Assignment »
Before copying, remove every picture, and then repeat all entries below precisely as written.

Records from a dataset »

————————

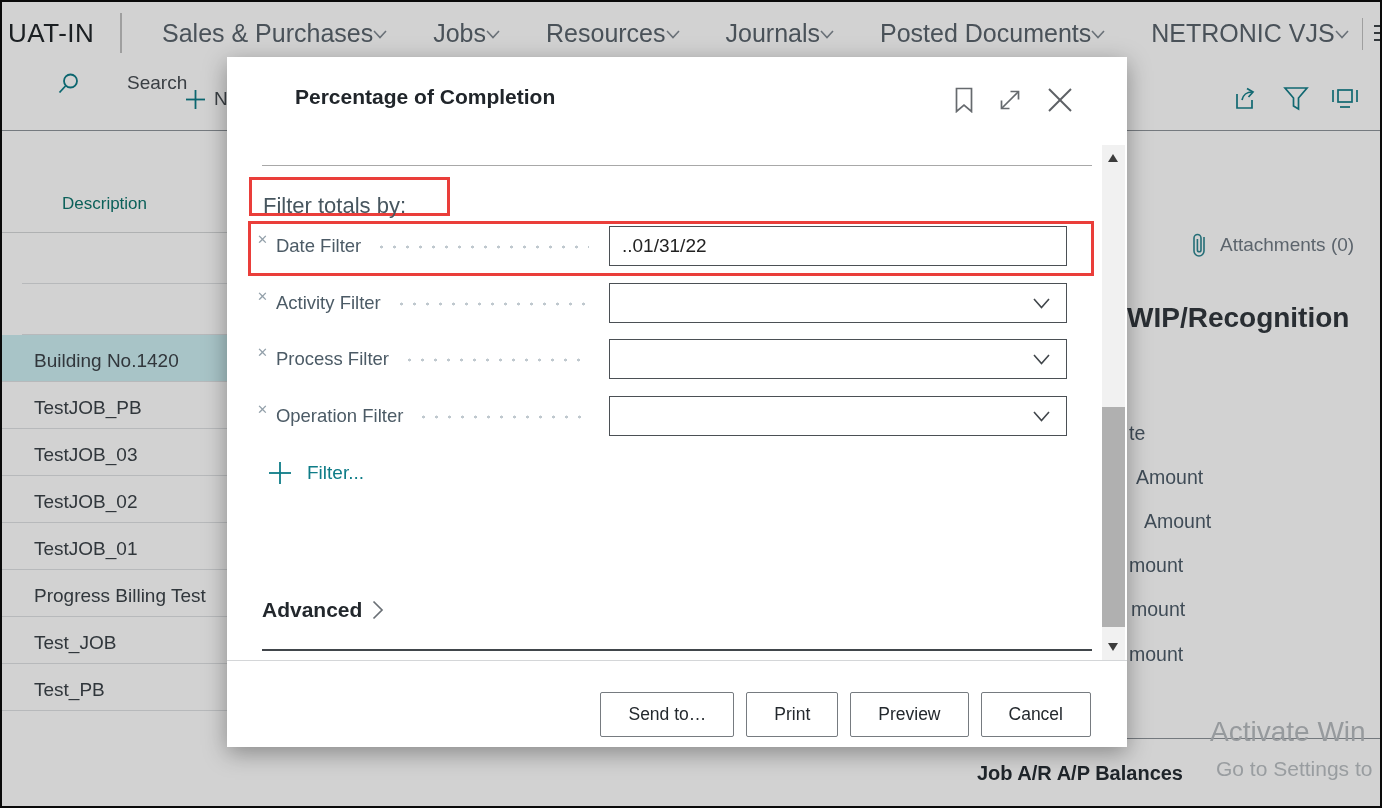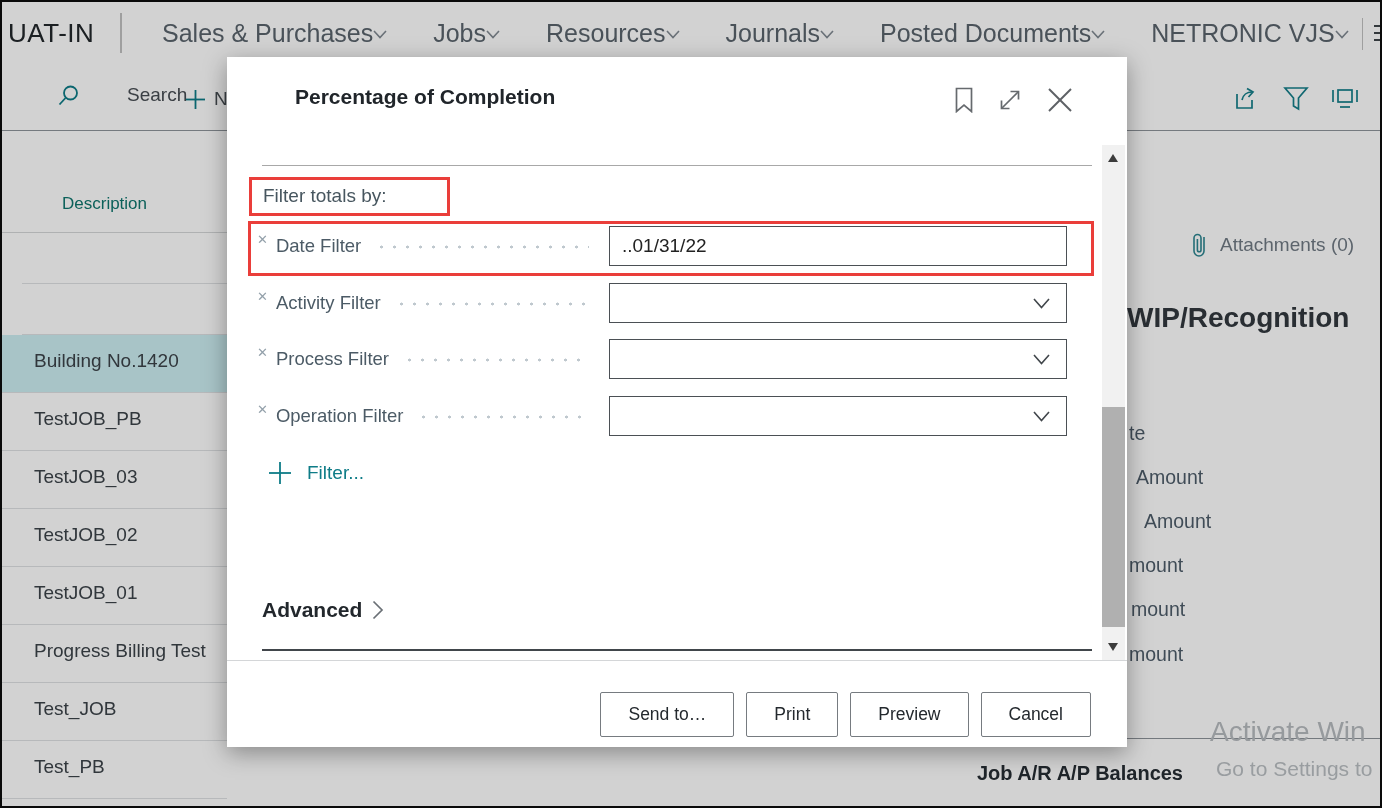--- a/index.html
+++ b/index.html
@@ -21,21 +21,21 @@
   
   .toolbar{ position:absolute; left:0; top:62px; width:100%; height:66px; background:#fff; }
   .tb-item{ position:absolute; display:flex; align-items:center; gap:9px; font-size:19px; color:#474d53; }
   .page-divider{ position:absolute; left:0; top:128px; width:100%; height:1px; background:#8e959b; }
 
   
   .list-header{ position:absolute; left:32px; top:192px; font-size:17px; color:#0f766e;margin-left:28px; }
   .list-header-line{ position:absolute; left:0; top:230px; width:225px; height:1px; background:#d5d7d9; }
   .empty-row{ position:absolute; left:20px; width:205px; height:1px; background:#dfe1e3; }
   .list-rows{ position:absolute; left:0; top:333px; width:225px; }
-  .list-row{ height:58px; line-height:51px; padding-left:32px; font-size:19px; color:#3c4349;
+  .list-row{ height:47px; line-height:51px; padding-left:32px; font-size:19px; color:#3c4349;
              border-bottom:1px solid #dfe1e3; cursor:pointer; white-space:nowrap; overflow:hidden; }
   .list-row.selected{ background:#cdeef2; }
 
   
   .rp-icons{ position:absolute; top:84px; display:flex; align-items:center; gap:22px; }
   .attachments{ position:absolute; left:1189px; top:229px; display:flex; align-items:center; gap:12px;
                 font-size:19px; color:#707a84; }
   .rp-heading{ position:absolute; left:1125px; top:300px; font-size:28px; font-weight:700; color:#32383e; white-space:nowrap; }
   .rp-frag{ position:absolute; font-size:19.5px; color:#4e5d6a; white-space:nowrap; }
   .rp-line{ position:absolute; left:1125px; top:736px; width:253px; height:1px; background:#8d9399; }
@@ -49,21 +49,21 @@
   
   .modal{ position:absolute; left:225px; top:55px; width:900px; height:690px; background:#fff;
           z-index:10; box-shadow:0 6px 22px rgba(0,0,0,0.35); }
   .modal-title{ position:absolute; left:35px; top:28px; font-size:21px; font-weight:600; color:#20252a;margin-left:33px; }
   .modal-icons{ position:absolute; left:728px; top:30px; display:flex; align-items:center; gap:24px; }
   .modal-icons span{ cursor:pointer; display:inline-flex; }
   .m-divider{ position:absolute; left:35px; top:108px; width:830px; height:1px; background:#a8a8a8; }
 
   .redbox1{ position:absolute; left:22px; top:120px; width:201px; height:39px; border:3px solid #ea3e3a; }
   .redbox2{ position:absolute; left:21px; top:164px; width:846px; height:55px; border:3px solid #ea3e3a; }
-  .section-label{ position:absolute; left:36px; top:128px; font-size:19px; color:#47565f; }
+  .section-label{ position:absolute; left:36px; top:136px; font-size:22px; color:#47565f; }
 
   .field-row{ position:absolute; left:30px; width:810px; height:42px; display:flex; align-items:center; }
   .clear-x{ font-size:13px; color:#93a0aa; align-self:flex-start; margin-top:7px; cursor:pointer; }
   .f-label{ font-size:18.5px; color:#4c5b66; margin-left:8px; white-space:nowrap; }
   .leader{ flex:1; height:4px; align-self:center; margin:2px 20px 0 14px;
            background-image:radial-gradient(circle, #bfc8ce 1.4px, transparent 1.6px);
            background-size:13px 4px; background-repeat:repeat-x; background-position:0 50%; }
   .f-input{ width:458px; height:40px; border:1px solid #4b5055; background:#fff; font-size:19px;
             color:#222; padding:0 12px; font-family:"Liberation Sans", sans-serif; border-radius:0; outline:none; }
   .f-select{ width:458px; height:40px; border:1px solid #4b5055; background:#fff; position:relative; cursor:pointer; }
@@ -142,21 +142,21 @@
           <g stroke="#3f444a" stroke-width="2">
             <line x1="0" y1="2" x2="22" y2="2"></line>
             <line x1="0" y1="9" x2="22" y2="9"></line>
             <line x1="0" y1="16" x2="22" y2="16"></line>
           </g>
         </svg>
     </div>
   </div>
 
   <div class="toolbar">
-    <div class="tb-item" style="left:56px; top:20px;gap:48px;">
+    <div class="tb-item" style="left:56px; top:8px;gap:48px;">
       <svg width="21" height="21" viewBox="0 0 21 21">
           <circle cx="12.5" cy="8" r="6.5" fill="none" stroke="#0e7c87" stroke-width="1.8"></circle>
           <line x1="7.5" y1="13" x2="1.5" y2="19.5" stroke="#0e7c87" stroke-width="1.8"></line>
         </svg>
       <span>Search</span>
     </div>
     <div class="tb-item" style="left:184px; top:24px;">
       <svg width="19" height="19" viewBox="0 0 19 19">
           <g stroke="#0e7c87" stroke-width="1.8">
             <line x1="9.5" y1="0" x2="9.5" y2="19"></line>

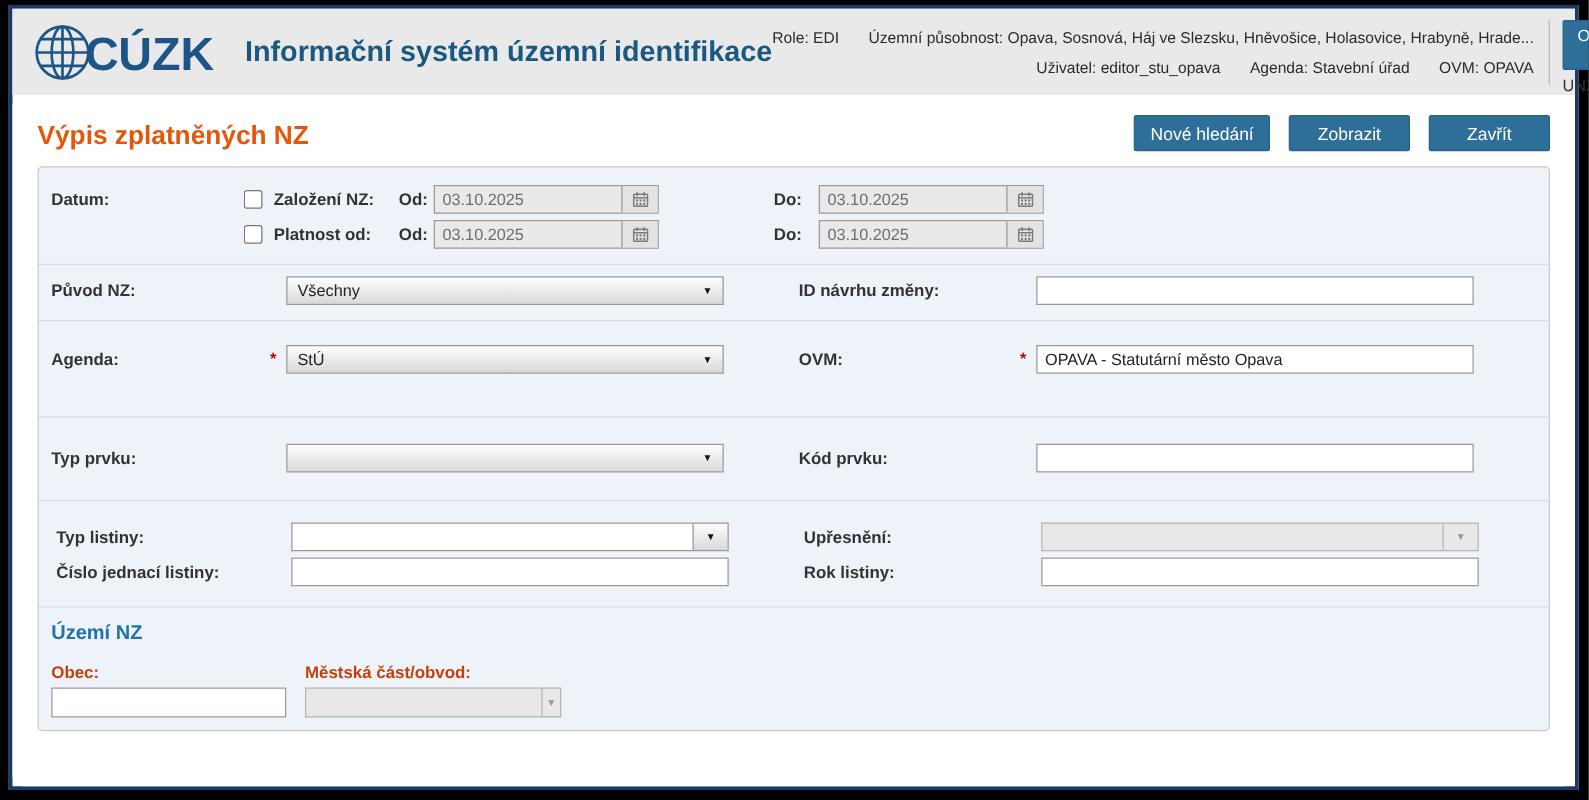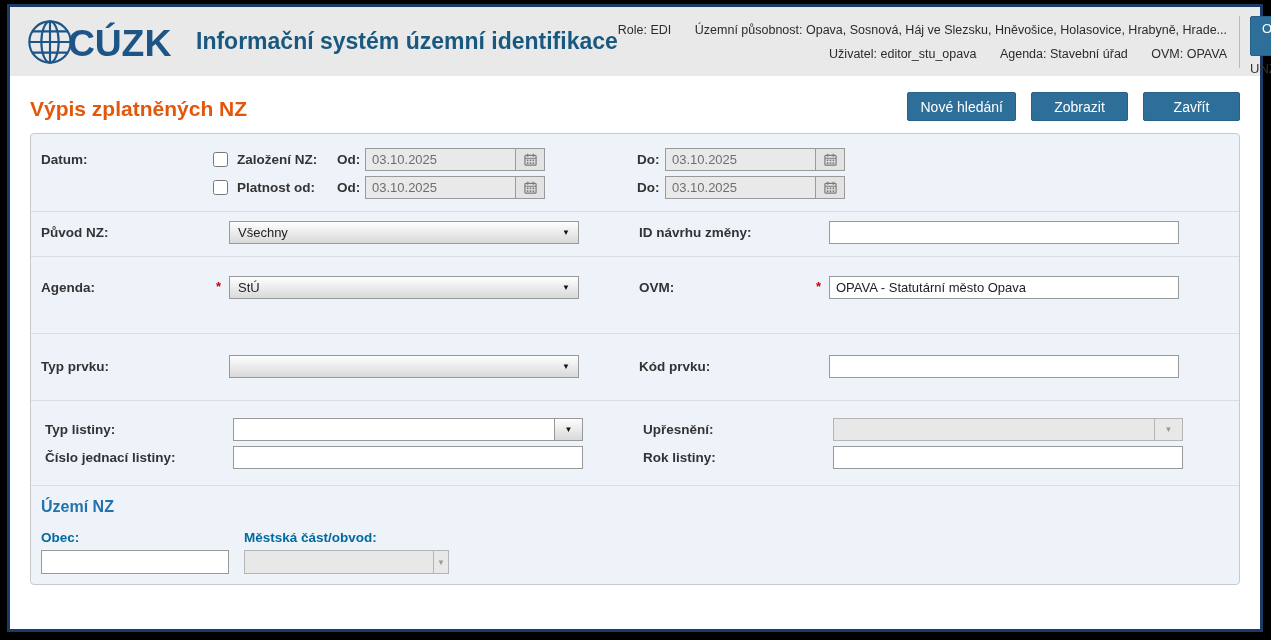--- a/index.html
+++ b/index.html
@@ -149,45 +149,45 @@
   .combo .c-btn {
     width: 29px; height: 23px;
     border: 1px solid #999;
     background: linear-gradient(#fdfdfd, #d9d9d9);
     display: flex; align-items: center; justify-content: center;
     font-size: 8px; color: #111; cursor: pointer;
   }
   .combo.disabled .c-in { background: #e8e8e8; border-color: #b5b5b5; }
   .combo.disabled .c-btn { background: #e8e8e8; border-color: #b5b5b5; color: #999; cursor: default; }
   
-  .lbl-datum { width: 182px; padding-left: 10px; font-weight: bold; font-size: 13.5px; color: #333; }
+  .lbl-datum { width: 164px; padding-left: 10px; font-weight: bold; font-size: 13.5px; color: #333; }
   .cbx { width: 15px; height: 15px; margin-right: 9px; accent-color: #fff; cursor: pointer; }
   .cb-lbl { width: 100px; font-weight: bold; font-size: 13.5px; color: #333; }
   .od-lbl { width: 28px; font-weight: bold; font-size: 13.5px; color: #333; }
-  .do-lbl { width: 28px; margin-left: 92px; font-weight: bold; font-size: 13.5px; color: #333; }
+  .do-lbl { width: 36px; margin-left: 92px; font-weight: bold; font-size: 13.5px; color: #333; }
   .datefld {
     width: 180px; height: 23px;
     border: 1px solid #9a9a9a;
     background: #e9e9e9;
     display: flex;
   }
   .datefld input {
     flex: 1; min-width: 0; border: none; background: transparent;
     color: #6e6e6e; font-size: 13px; font-family: inherit; padding: 0 6px;
   }
   .cal-btn {
     width: 29px; border: none; border-left: 1px solid #9a9a9a;
     background: #e3e3e3; display: flex; align-items: center; justify-content: center;
     cursor: pointer; padding: 0;
   }
   
   .sec-title { font-size: 16px; font-weight: bold; color: #2272ab; padding-left: 10px; }
   .uz-row { display: flex; margin-top: 14px; padding-left: 10px; }
   .uz-block { display: flex; flex-direction: column; }
-  .uz-block .u-lbl { font-weight: bold; font-size: 13.5px; color: #0369a1; margin-bottom: 5px; }
+  .uz-block .u-lbl { font-weight: bold; font-size: 13.5px; color: #c2410c; margin-bottom: 5px; }
   .uz-obec { width: 188px; margin-right: 15px; }
   .uz-obec input {
     width: 188px; height: 24px; border: 1px solid #999;
     background: #fff; font-size: 13px; font-family: inherit; padding: 0 6px; color: #222;
   }
   .uz-mc .combo { width: 205px; }
   .uz-mc .c-in { height: 24px; }
   .uz-mc .c-btn { height: 24px; }
 </style>
 </head>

————————

Exercise solution »
--- a/index.html
+++ b/index.html
@@ -21,21 +21,21 @@
   
   .toolbar{ position:absolute; left:0; top:62px; width:100%; height:66px; background:#fff; }
   .tb-item{ position:absolute; display:flex; align-items:center; gap:9px; font-size:19px; color:#474d53; }
   .page-divider{ position:absolute; left:0; top:128px; width:100%; height:1px; background:#8e959b; }
 
   
   .list-header{ position:absolute; left:32px; top:192px; font-size:17px; color:#0f766e;margin-left:28px; }
   .list-header-line{ position:absolute; left:0; top:230px; width:225px; height:1px; background:#d5d7d9; }
   .empty-row{ position:absolute; left:20px; width:205px; height:1px; background:#dfe1e3; }
   .list-rows{ position:absolute; left:0; top:333px; width:225px; }
-  .list-row{ height:58px; line-height:51px; padding-left:32px; font-size:19px; color:#3c4349;
+  .list-row{ height:47px; line-height:51px; padding-left:32px; font-size:19px; color:#3c4349;
              border-bottom:1px solid #dfe1e3; cursor:pointer; white-space:nowrap; overflow:hidden; }
   .list-row.selected{ background:#cdeef2; }
 
   
   .rp-icons{ position:absolute; top:84px; display:flex; align-items:center; gap:22px; }
   .attachments{ position:absolute; left:1189px; top:229px; display:flex; align-items:center; gap:12px;
                 font-size:19px; color:#707a84; }
   .rp-heading{ position:absolute; left:1125px; top:300px; font-size:28px; font-weight:700; color:#32383e; white-space:nowrap; }
   .rp-frag{ position:absolute; font-size:19.5px; color:#4e5d6a; white-space:nowrap; }
   .rp-line{ position:absolute; left:1125px; top:736px; width:253px; height:1px; background:#8d9399; }
@@ -49,21 +49,21 @@
   
   .modal{ position:absolute; left:225px; top:55px; width:900px; height:690px; background:#fff;
           z-index:10; box-shadow:0 6px 22px rgba(0,0,0,0.35); }
   .modal-title{ position:absolute; left:35px; top:28px; font-size:21px; font-weight:600; color:#20252a;margin-left:33px; }
   .modal-icons{ position:absolute; left:728px; top:30px; display:flex; align-items:center; gap:24px; }
   .modal-icons span{ cursor:pointer; display:inline-flex; }
   .m-divider{ position:absolute; left:35px; top:108px; width:830px; height:1px; background:#a8a8a8; }
 
   .redbox1{ position:absolute; left:22px; top:120px; width:201px; height:39px; border:3px solid #ea3e3a; }
   .redbox2{ position:absolute; left:21px; top:164px; width:846px; height:55px; border:3px solid #ea3e3a; }
-  .section-label{ position:absolute; left:36px; top:128px; font-size:19px; color:#47565f; }
+  .section-label{ position:absolute; left:36px; top:136px; font-size:22px; color:#47565f; }
 
   .field-row{ position:absolute; left:30px; width:810px; height:42px; display:flex; align-items:center; }
   .clear-x{ font-size:13px; color:#93a0aa; align-self:flex-start; margin-top:7px; cursor:pointer; }
   .f-label{ font-size:18.5px; color:#4c5b66; margin-left:8px; white-space:nowrap; }
   .leader{ flex:1; height:4px; align-self:center; margin:2px 20px 0 14px;
            background-image:radial-gradient(circle, #bfc8ce 1.4px, transparent 1.6px);
            background-size:13px 4px; background-repeat:repeat-x; background-position:0 50%; }
   .f-input{ width:458px; height:40px; border:1px solid #4b5055; background:#fff; font-size:19px;
             color:#222; padding:0 12px; font-family:"Liberation Sans", sans-serif; border-radius:0; outline:none; }
   .f-select{ width:458px; height:40px; border:1px solid #4b5055; background:#fff; position:relative; cursor:pointer; }
@@ -142,21 +142,21 @@
           <g stroke="#3f444a" stroke-width="2">
             <line x1="0" y1="2" x2="22" y2="2"></line>
             <line x1="0" y1="9" x2="22" y2="9"></line>
             <line x1="0" y1="16" x2="22" y2="16"></line>
           </g>
         </svg>
     </div>
   </div>
 
   <div class="toolbar">
-    <div class="tb-item" style="left:56px; top:20px;gap:48px;">
+    <div class="tb-item" style="left:56px; top:8px;gap:48px;">
       <svg width="21" height="21" viewBox="0 0 21 21">
           <circle cx="12.5" cy="8" r="6.5" fill="none" stroke="#0e7c87" stroke-width="1.8"></circle>
           <line x1="7.5" y1="13" x2="1.5" y2="19.5" stroke="#0e7c87" stroke-width="1.8"></line>
         </svg>
       <span>Search</span>
     </div>
     <div class="tb-item" style="left:184px; top:24px;">
       <svg width="19" height="19" viewBox="0 0 19 19">
           <g stroke="#0e7c87" stroke-width="1.8">
             <line x1="9.5" y1="0" x2="9.5" y2="19"></line>

--- a/index.html
+++ b/index.html
@@ -149,45 +149,45 @@
   .combo .c-btn {
     width: 29px; height: 23px;
     border: 1px solid #999;
     background: linear-gradient(#fdfdfd, #d9d9d9);
     display: flex; align-items: center; justify-content: center;
     font-size: 8px; color: #111; cursor: pointer;
   }
   .combo.disabled .c-in { background: #e8e8e8; border-color: #b5b5b5; }
   .combo.disabled .c-btn { background: #e8e8e8; border-color: #b5b5b5; color: #999; cursor: default; }
   
-  .lbl-datum { width: 182px; padding-left: 10px; font-weight: bold; font-size: 13.5px; color: #333; }
+  .lbl-datum { width: 164px; padding-left: 10px; font-weight: bold; font-size: 13.5px; color: #333; }
   .cbx { width: 15px; height: 15px; margin-right: 9px; accent-color: #fff; cursor: pointer; }
   .cb-lbl { width: 100px; font-weight: bold; font-size: 13.5px; color: #333; }
   .od-lbl { width: 28px; font-weight: bold; font-size: 13.5px; color: #333; }
-  .do-lbl { width: 28px; margin-left: 92px; font-weight: bold; font-size: 13.5px; color: #333; }
+  .do-lbl { width: 36px; margin-left: 92px; font-weight: bold; font-size: 13.5px; color: #333; }
   .datefld {
     width: 180px; height: 23px;
     border: 1px solid #9a9a9a;
     background: #e9e9e9;
     display: flex;
   }
   .datefld input {
     flex: 1; min-width: 0; border: none; background: transparent;
     color: #6e6e6e; font-size: 13px; font-family: inherit; padding: 0 6px;
   }
   .cal-btn {
     width: 29px; border: none; border-left: 1px solid #9a9a9a;
     background: #e3e3e3; display: flex; align-items: center; justify-content: center;
     cursor: pointer; padding: 0;
   }
   
   .sec-title { font-size: 16px; font-weight: bold; color: #2272ab; padding-left: 10px; }
   .uz-row { display: flex; margin-top: 14px; padding-left: 10px; }
   .uz-block { display: flex; flex-direction: column; }
-  .uz-block .u-lbl { font-weight: bold; font-size: 13.5px; color: #0369a1; margin-bottom: 5px; }
+  .uz-block .u-lbl { font-weight: bold; font-size: 13.5px; color: #c2410c; margin-bottom: 5px; }
   .uz-obec { width: 188px; margin-right: 15px; }
   .uz-obec input {
     width: 188px; height: 24px; border: 1px solid #999;
     background: #fff; font-size: 13px; font-family: inherit; padding: 0 6px; color: #222;
   }
   .uz-mc .combo { width: 205px; }
   .uz-mc .c-in { height: 24px; }
   .uz-mc .c-btn { height: 24px; }
 </style>
 </head>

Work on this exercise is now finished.